Davis isn’t resigning and his allies are claiming he’s won a significant concession from May -- but it’s not yet clear that fellow Brexiters will think language such as “should” and “expects” is strong enough. They want guarantees that the U.K. won’t be forced to stick with EU tariffs indefinitely.
It’s also not clear that the EU will take any notice of an end date expressed in this way. They have made clear a backstop has to be open-ended by definition.
The U.K. document acknowledges that the idea of a cut-off date needs a lot more work.
“There are a range of options for how a time limit could be delivered, which the U.K. will propose and discuss with the EU.”
Irish Backstop ‘Should’ End in Dec. 2021 (1:22 p.m.)
The document says the backstop arrangement “should” come to and end in December 2021, by which time a new customs and trading regime will be in place. It doesn’t look very binding.
The proposal is all about customs, which is only half the problem. The U.K. acknowledges there is also a regulatory issue to be discussed to ensure no hard border emerges in Ireland after leaving the bloc.
Currency Markets React (1:06 p.m.)
Meanwhile, the pound has fallen as much as 0.3 percent, erasing earlier gains, amid reports of a time limit on May’s backstop proposal -- something the EU has said it won’t accept.
The pound is suffering “from the ongoing soap opera in the Conservative Party as it becomes increasingly visible that there is no whatsoever common stance on the Brexit negotiation within the Tory party,” says Andreas Steno Larsen, a strategist at Nordea.
Irish Backstop Plan Said to ‘Fudge’ End-Date (12:52 p.m.)
A person familiar with the document tells Bloomberg.
Just to reiterate a point from earlier, the EU won’t accept any proposal that includes a fixed date for an agreement to expire.
May Said to Amend Brexit Plan After Davis Talks (12:41 p.m.)
A person familiar clarifies Davis’s position on May’s backstop proposal for the Irish border. The paper has been amended after talks between May and Davis, and now has “much more detail” on the time-limit for the plan, the person says.

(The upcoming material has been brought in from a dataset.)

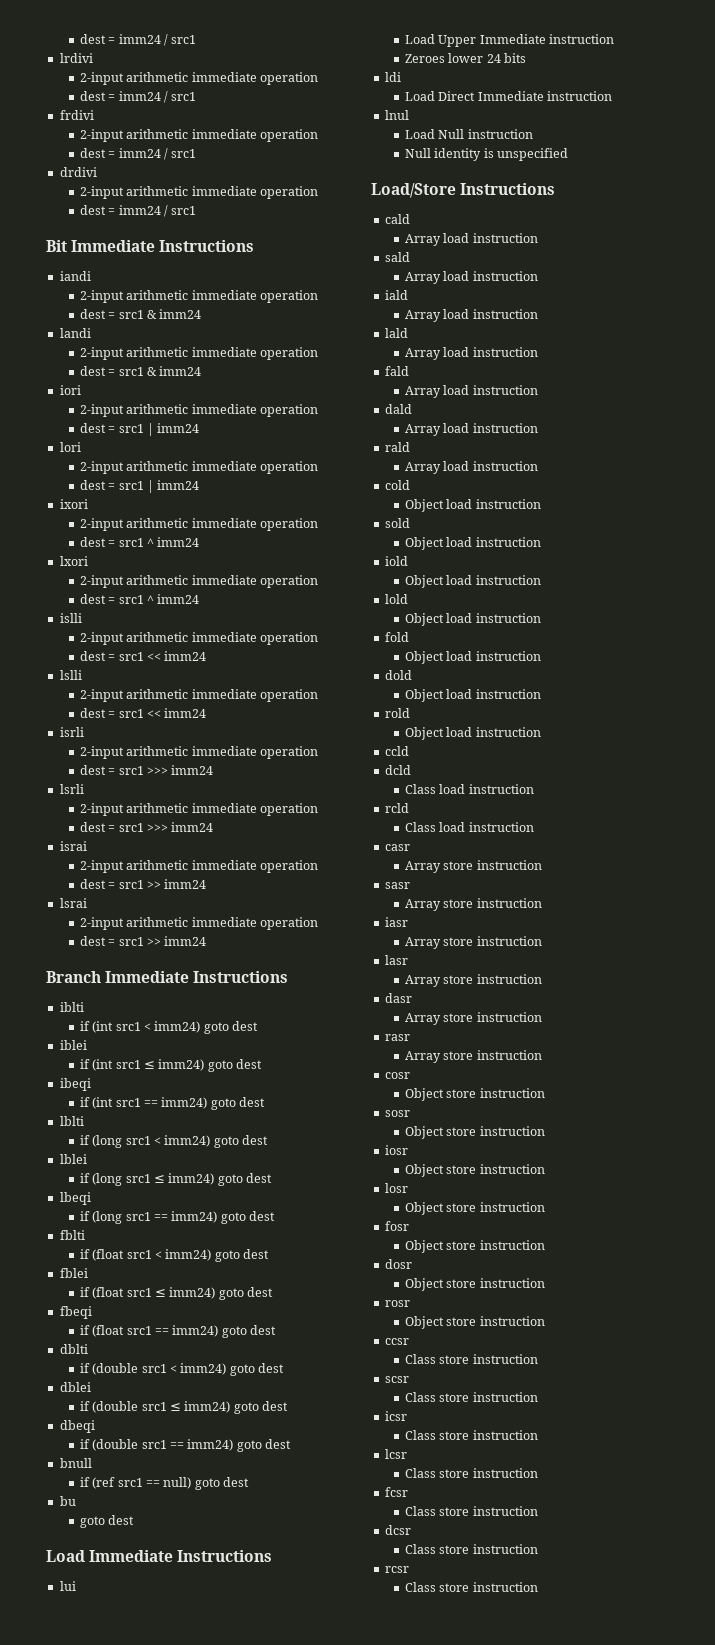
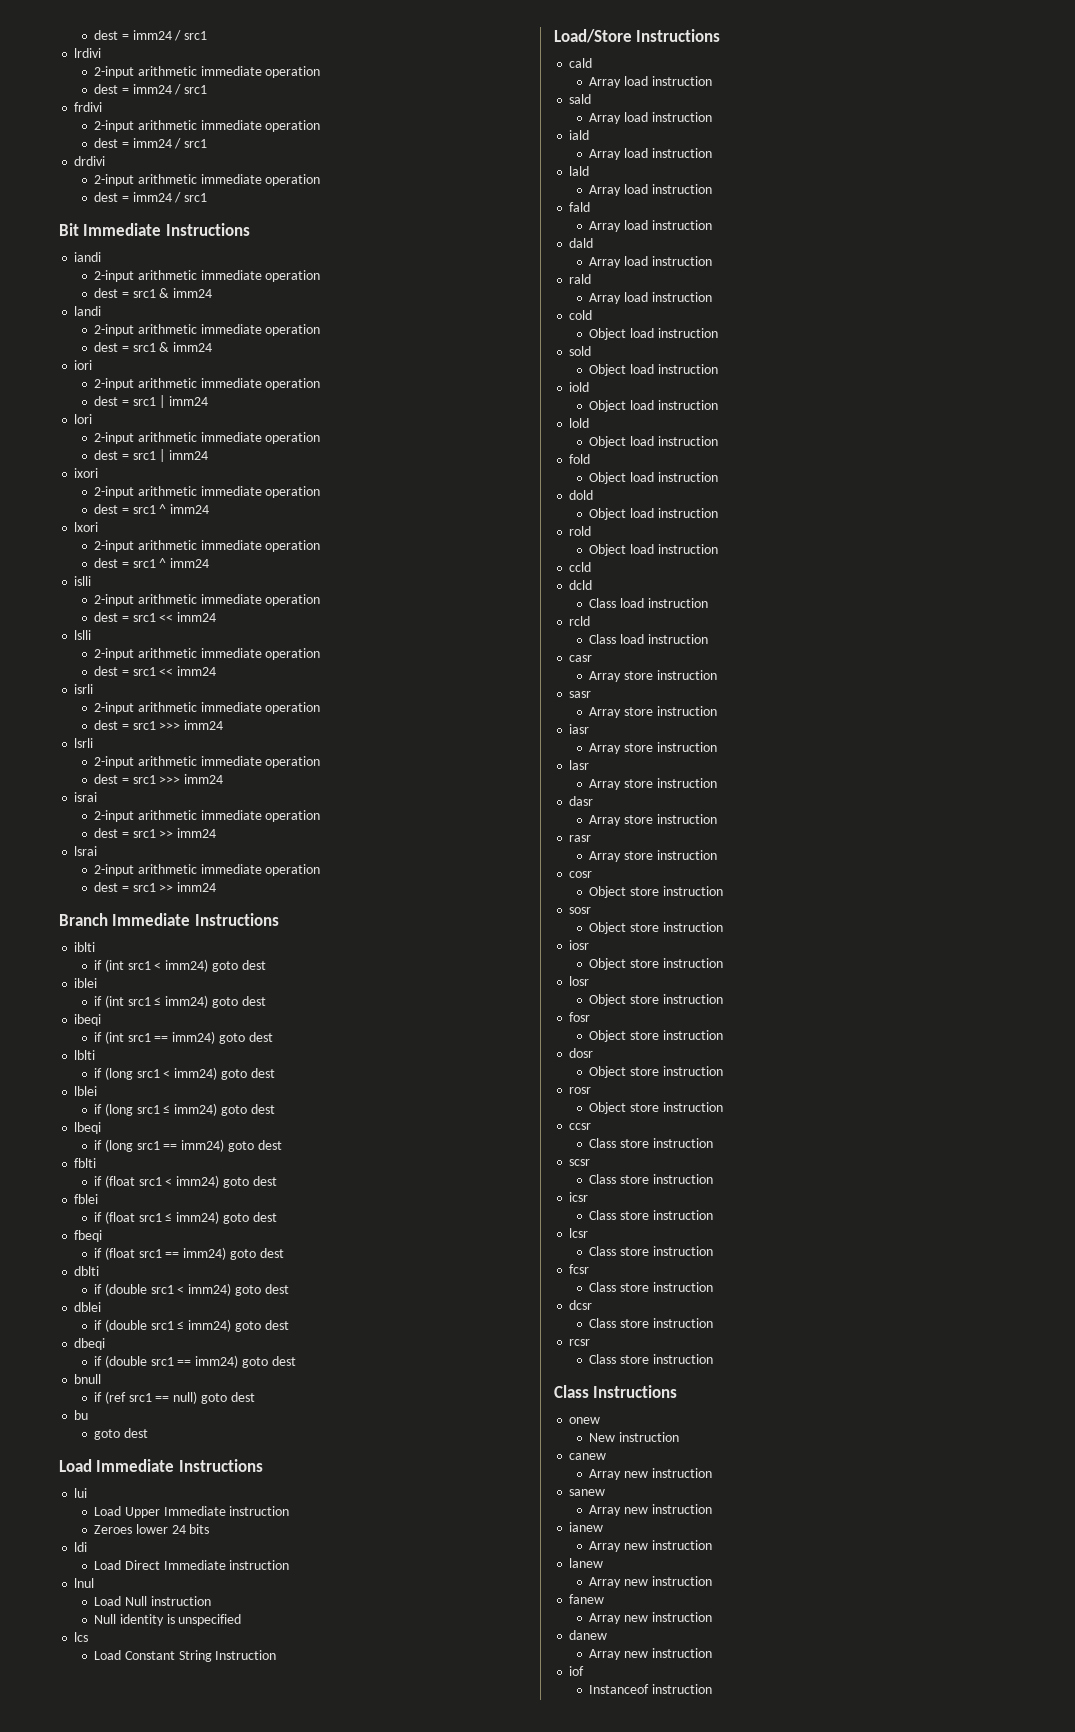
(568, 154) none -> [74,1632,89,1642] [94,1650,277,1662] // lcs // Load Constant String Instruction
(538, 1587) none -> [554,1385,678,1398] [569,1417,601,1424] [589,1432,679,1442] [569,1453,607,1460] [589,1468,712,1480] [569,1489,606,1496] [589,1504,712,1516] [569,1522,604,1532] [589,1540,712,1552] [569,1558,604,1568] [589,1576,712,1588] [569,1594,605,1604] [589,1612,712,1624] [569,1630,608,1640] [589,1648,712,1660] [569,1666,585,1676] [589,1684,712,1694] // Class Instructions // onew // New instruction // canew // Array new instruction // sanew // Array new instruction // ianew // Array new instruction // lanew // Array new instruction // fanew // Array new instruction // danew // Array new instruction // iof // Instanceof instruction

Varadkar: EU Won’t Accept Time Limit on Border Plan (12:31 p.m.)
Irish Prime Minister Leo Varadkar spoke to local media on Thursday, and made clear that while he’s willing to look at any new wording from the U.K. on the backstop plan, the EU won’t accept any time limit on its insurance against a hard border emerging, TV3 reported. Varadkar said he’s not confident of an imminent breakthrough.
The EU’s position on this is well known, but it’s a reminder of the bind May is in as she tries to avoid submitting a proposal to the bloc that is instantly rejected.
May Calls Davis Back for Crisis Talks, BBC Says (12:03 p.m.)
BBC reports on Twitter. We’re still waiting for the backstop to be published, which could mean that an agreement hasn’t been reached.
Duncan: Referendum Possible on Brexit Deal (11:52 a.m.)
Foreign Office Minister Alan Duncan says Britain could hold a referendum on any exit deal it agrees with the EU -- though not on leaving the bloc itself.
“It would, I suppose, just be possible to ask the people in a referendum if they liked the exit deal or not,” Duncan says in a speech in Berlin. “It would not in reality offer people the option of reversing the original decision to leave the EU.”
U.K. Negotiators Await Instructions in Brussels (11:46 a.m.)
Meanwhile in Brussels, the latest round of Brexit negotiations has been going on since Tuesday.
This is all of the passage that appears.